Just as you have to follow some conventions when creating and utilizing a Composer package, you need to follow some conventions when working with functions. The good news is that it's as easy as riding a bicycle. Do you remember how hard it was the first few times? And how it became second nature shortly after? It's the same thing with Functional Programming if you manage to stick with it after the first few falls. At first, things will seem unnatural compared to the way you're used to. Later on, you'll come to realize that just like the bike, Functional Programming can be efficient and fun. And just like you know that using a bicycle is not always the best choice for every situation, you'll know when to pick Functional Programming from your toolbox to sculpt your masterpiece.
Task:
From a text file, determine the n most frequently used words, and print out a sorted list of those words along with their frequencies.
Implementation:
$text = P::file('textfile.txt'); // Lazy read line by line with generators
$onlyWords = function ($txt) {
return preg_split("/[^A-Za-z]/", $txt, NULL, PREG_SPLIT_NO_EMPTY);
};
// Here we go... composing simple functions into what we need
$wordsPerLine = P::map(P::compose($onlyWords, P::unary('strtolower')));
$getFreq = P::countBy('P::identity');
$sortDesc = P::sort('P::negate');
$getWordsFrequencyDesc = P::compose(
$sortDesc,
$getFreq,
'P::flatten',
$wordsPerLine
);
$topFiveFreq = P::compose('P::toArray', P::take(5), $getWordsFrequencyDesc); // Just the top 5, for fun
$printEm = P::each(function($value, $key) {
echo $key . ": " . $value . "\n";
});
// And now, we apply to the data
$results = $printEm($topFiveFreq($text));
This uses lazy evaluation behind the scenes - which in general only requires a thin boilerplate over an eager implementation (usually P::map
, P::flatten
& P::toArray
).
On a quick test using Alice in Wonderland (3700 lines) as input, memory_get_peak_usage
was at 1 MB vs the nearly 6 MB of the eager version. Not bad and no need to manually use generators to reap the benefits.
That weird P::unary
that wraps strtolower
? That's because P::map
always calls the supplied function with 2 parameters (value, key). Native PHP functions that expect 1 parameter do not ignore the extra parameter, so we need to wrap them inside a closure and pass only 1 parameter to them. P::unary
takes a function and any number of parameters and passes only the first one to it.

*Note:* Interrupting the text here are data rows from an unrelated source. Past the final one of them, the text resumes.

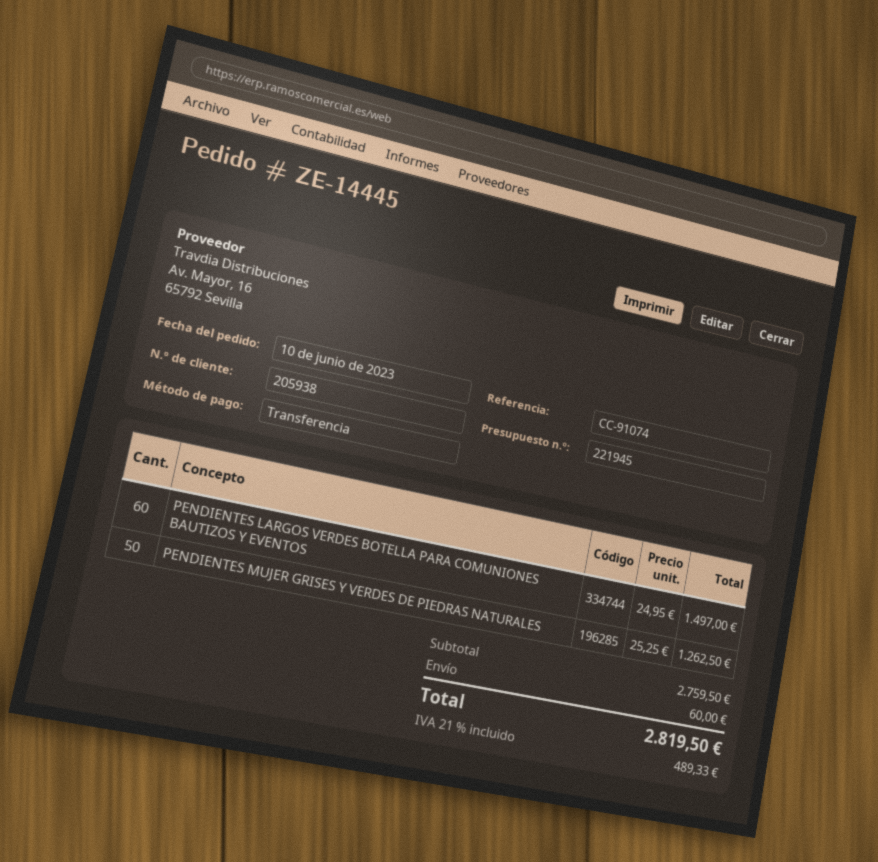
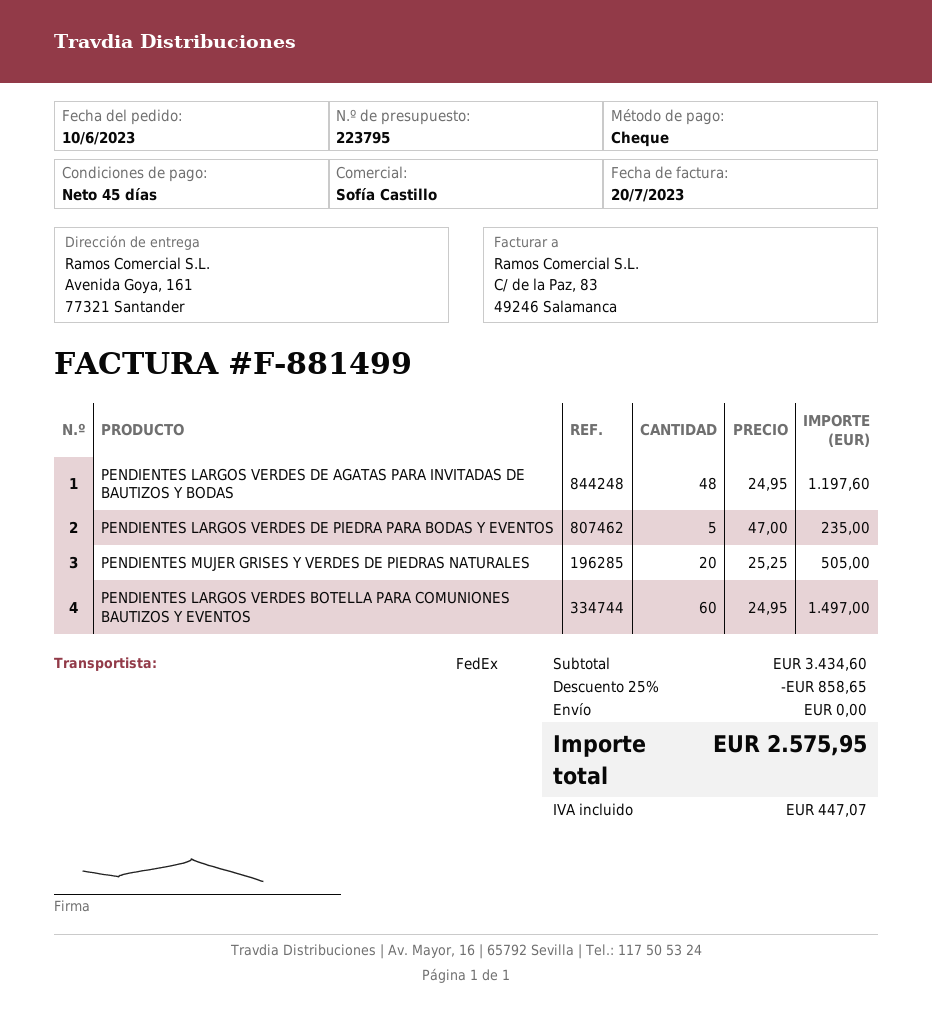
quote number: 221945 -> 223795
payment method: bank transfer -> cheque
PENDIENTES MUJER GRISES Y VERDES DE PIEDRAS NATURALES: 50 x 25.25 = 1262.50 -> 20 x 25.25 = 505.00
PENDIENTES LARGOS VERDES DE AGATAS PARA INVITADAS DE BAUTIZOS Y BODAS: none -> 48 x 24.95 = 1197.60
PENDIENTES LARGOS VERDES DE PIEDRA PARA BODAS Y EVENTOS: none -> 5 x 47.00 = 235.00
subtotal: 2759.50 -> 3434.60
discount: none -> 25% = 858.65
shipping: 60.00 -> 0.00
tax: 489.33 -> 447.07
total: 2819.50 -> 2575.95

We are going to do a down-to-earth roundup of functional programming concepts. Pramda exists so that it makes it easy to utilize all these concepts without the verbosity and boilerplate cost. But you still need to have the understanding of what's going on.
If (gof)(x) = g(f(x))
means something more to you other than ASCII IRC art, you were paying attention to your math teacher at school. You don't need to know about composition in Mathematical terms to do Functional Programming. Just keep in mind that what you'll read below is succinctly expressed by the above relation.
Suppose we have:
function getTweets($username) {
// returns array of tweets
}
function sortByDateAsc($list) {
// returns sorted array
}
Then we could do:
$myTweets = getTweets('kapolos');
$mySortedTweets = sortByDateAsc($myTweets);
Or we could have done:
$mySortedTweets = sortByDateAsc(getTweets('kapolos'));
What we wouldn't have done is:
// Function that generates a function that gets and sorts tweets
$sortedTweetsWrapper = function() {
return function($username) {
return sortByDateAsc(getTweets($username));
};
};
$getSortedTweets = $sortedTweetsWrapper();
$mySortedTweets = $getSortedTweets('kapolos');
Apart from being an eye-sore, the difference that we care about is that in this snippet $getSortedTweets
is a function that we created by calling some weird "wrapper" function. $getSortedTweets
is a function that does the exact same thing as sortByDateAsc(getTweets($username))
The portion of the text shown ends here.